God damn Arundhati Roy.

God damn her and her beautiful books, which are so impossibly sad and so incredibly beautiful.

I have always thought, because I teach it to my AP students, that The God of Small Things ends with the most beautiful romantic scene I think I’ve ever read because Roy wanted to end the book on a happy note, that she wrote it intentionally out of chronological order specifically so that she could end it with hope, with the two lovers planning to meet again the next day, even though we know they won’t, or if they meet the next day, then they don’t meet the day after that, or ever again.

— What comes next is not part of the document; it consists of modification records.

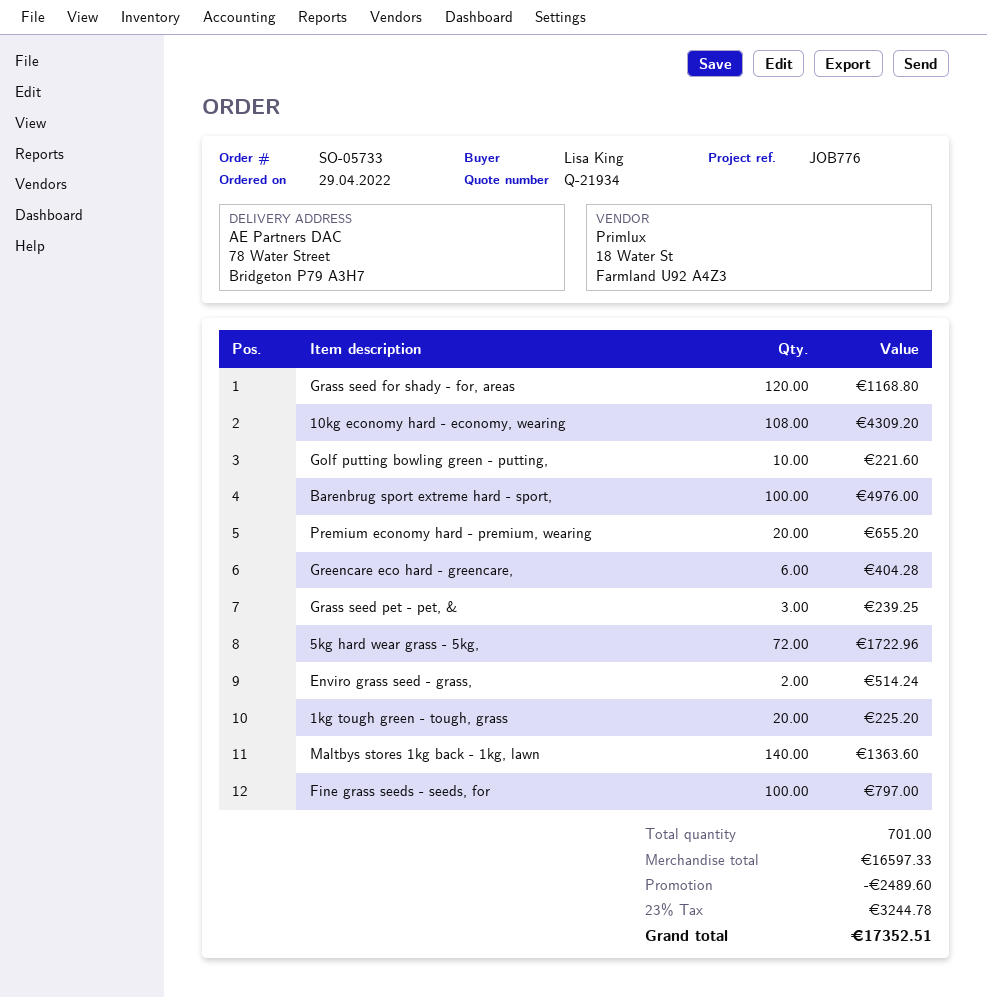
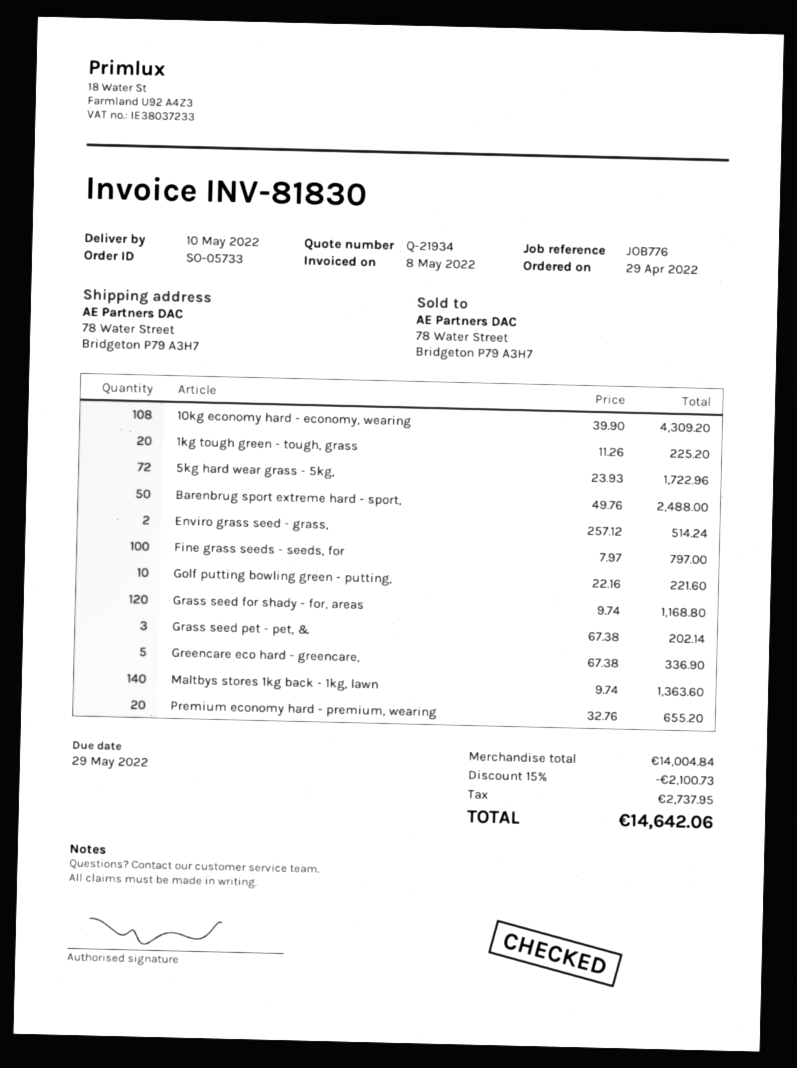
Barenbrug sport extreme hard - sport,: 100 for 4976.00 -> 50 for 2488.00
Greencare eco hard - greencare,: 6 for 404.28 -> 5 for 336.90
Grass seed pet - pet, &: 3 for 239.25 -> 3 for 202.14
subtotal: 16597.33 -> 14004.84
discount: 2489.60 -> 2100.73
tax: 3244.78 -> 2737.95
total: 17352.51 -> 14642.06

Now that I am reading The Ministry of Utmost Happiness (I am not finished with it, so I’ll need to stop writing this in a moment and go back to my sorrows), in which she has done nearly the same bloody thing, putting an exquisite lovely romantic scene near the end of a brutally heart-wrenching book, I think I may have to stop believing in the optimistic explanation of the incongruous, unchronological way Roy writes these books. I’m not sure yet, because this isn’t the very last chapter, so maybe other things will happen – and there actually is some hope in the novel that there will be some happiness, a fair number of good characters who could create a safe space to live and laugh in; but in God of Small Things two of the four good characters died and one ended up insane, leaving the fourth utterly alone, so… – but I am familiar enough with this feeling to know that Roy might have made the same play. This book is also out of chronological order, and since it is my first time reading it, that makes it difficult to follow, so there are parts I don’t remember well and maybe I should, to understand; which means maybe I don’t understand. I have to go read more.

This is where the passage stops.